(Before-and-after change data)
_ _ _ _

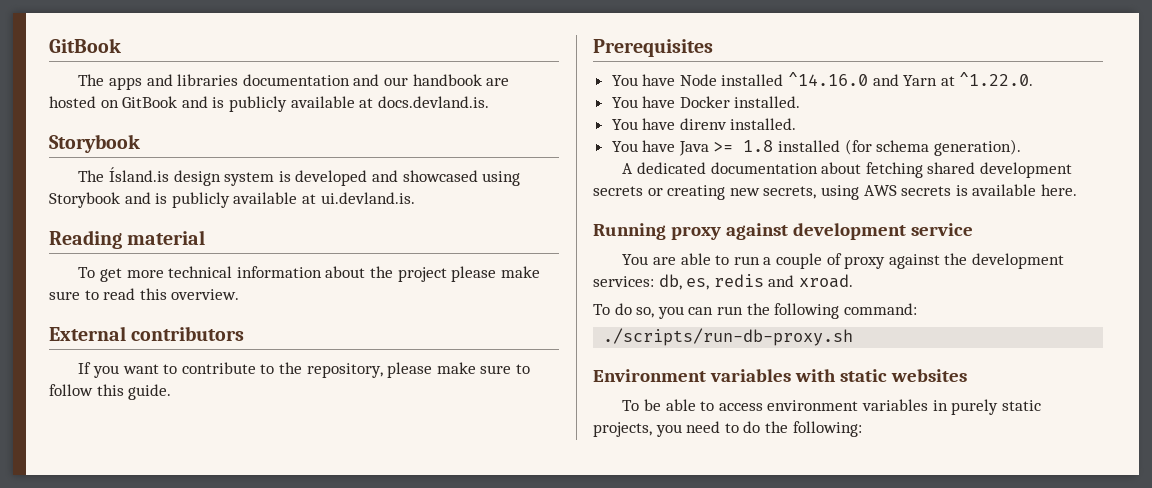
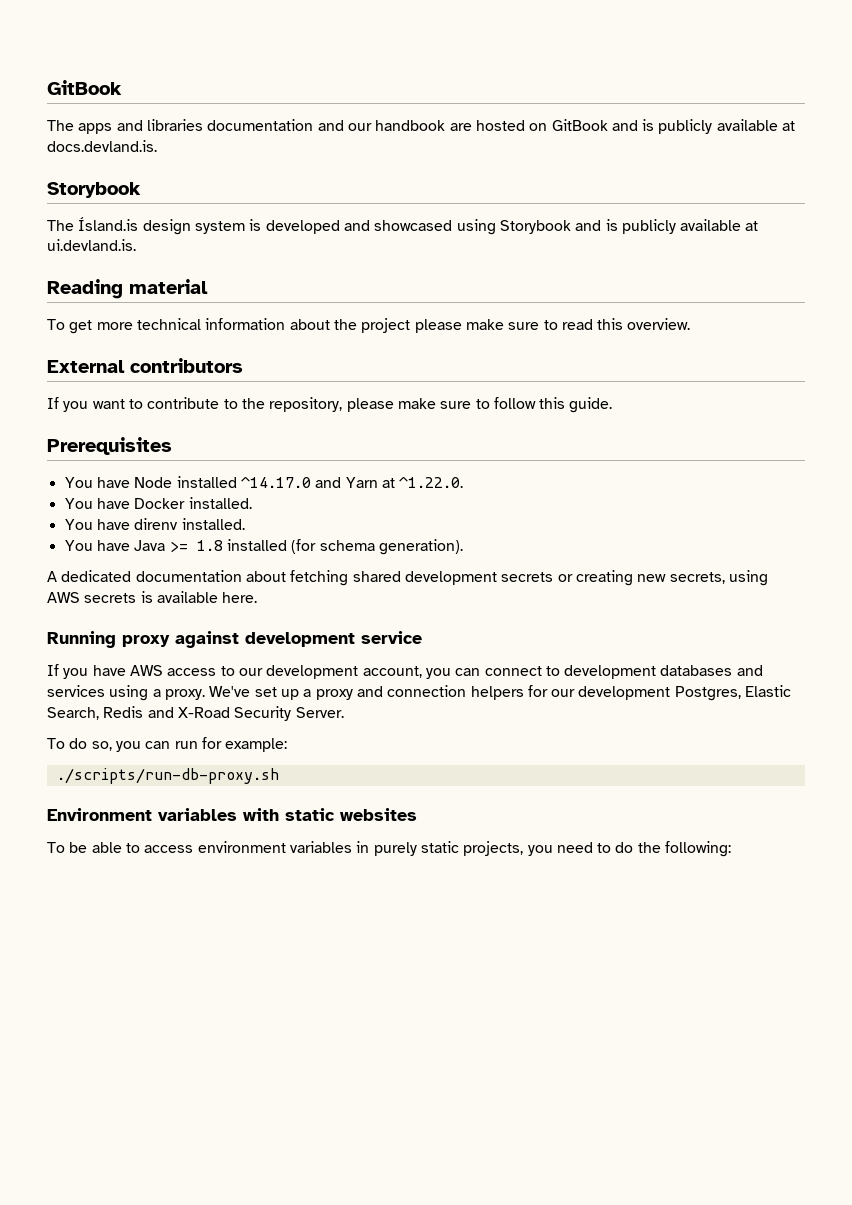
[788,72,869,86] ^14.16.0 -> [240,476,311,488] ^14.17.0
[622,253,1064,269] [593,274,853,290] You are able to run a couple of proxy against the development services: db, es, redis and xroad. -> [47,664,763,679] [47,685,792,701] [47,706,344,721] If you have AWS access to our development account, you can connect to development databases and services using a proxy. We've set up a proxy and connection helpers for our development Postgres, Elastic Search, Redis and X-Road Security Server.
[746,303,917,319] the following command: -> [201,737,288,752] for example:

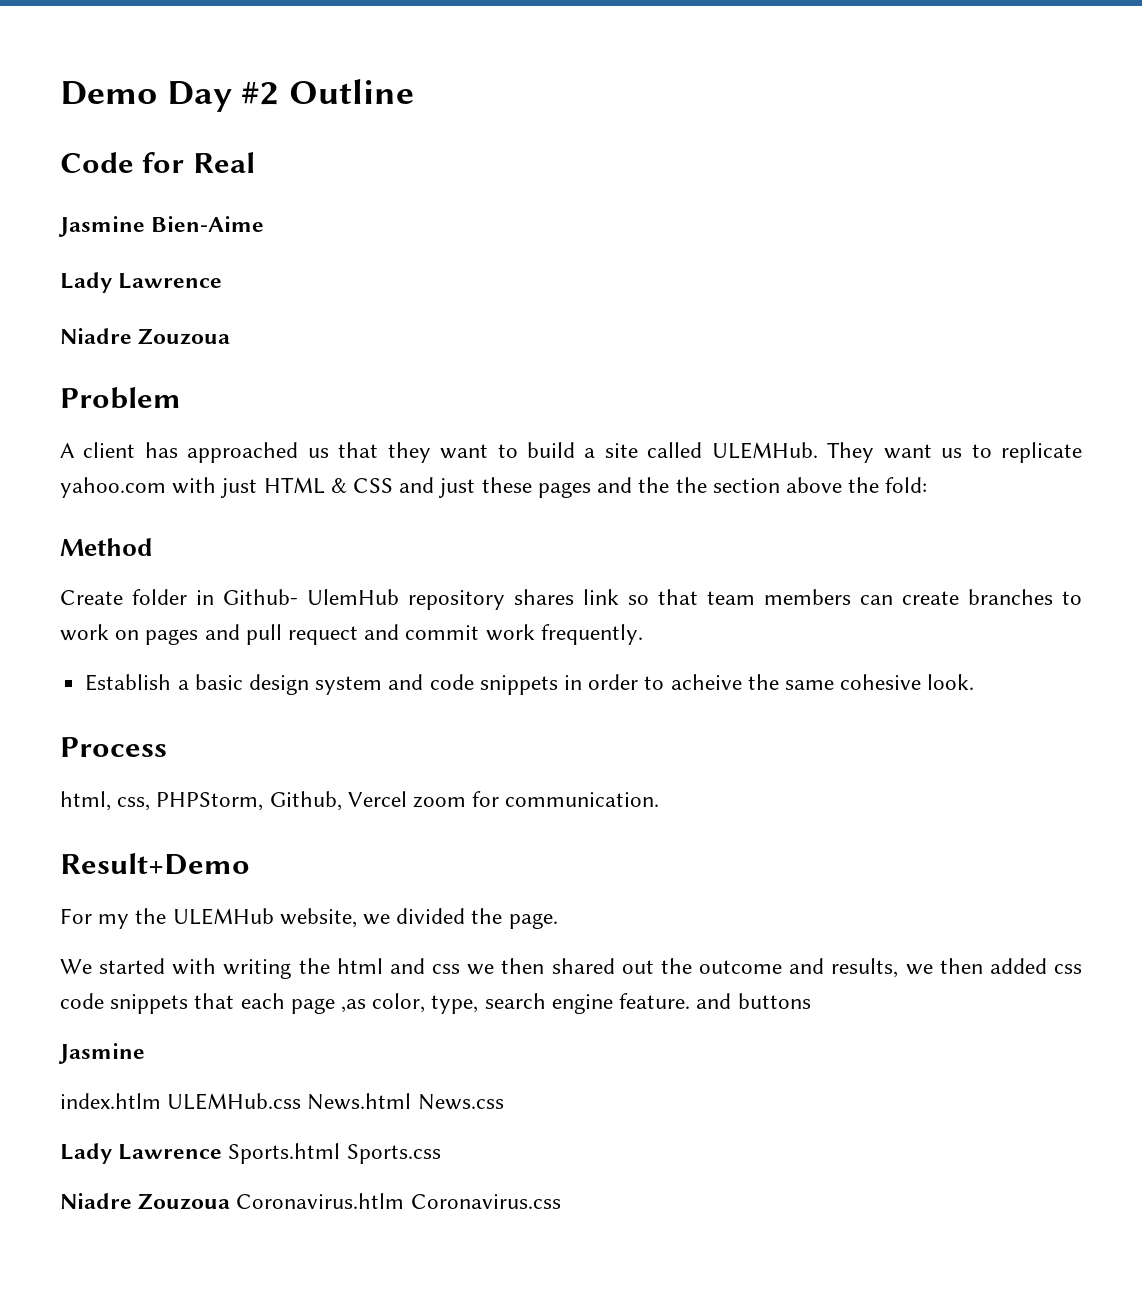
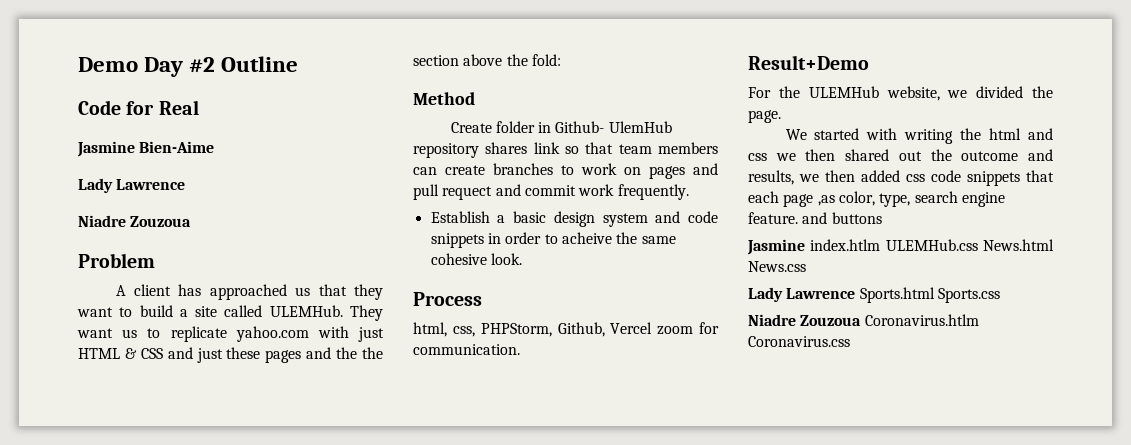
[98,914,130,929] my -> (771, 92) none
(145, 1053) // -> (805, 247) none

_ _ _ _

Start to finish, write out the data above exactly, omitting all pictures.

Answer to the exercise:
[788,72,869,86] ^14.16.0 -> [240,476,311,488] ^14.17.0
[622,253,1064,269] [593,274,853,290] You are able to run a couple of proxy against the development services: db, es, redis and xroad. -> [47,664,763,679] [47,685,792,701] [47,706,344,721] If you have AWS access to our development account, you can connect to development databases and services using a proxy. We've set up a proxy and connection helpers for our development Postgres, Elastic Search, Redis and X-Road Security Server.
[746,303,917,319] the following command: -> [201,737,288,752] for example:

[98,914,130,929] my -> (771, 92) none
(145, 1053) // -> (805, 247) none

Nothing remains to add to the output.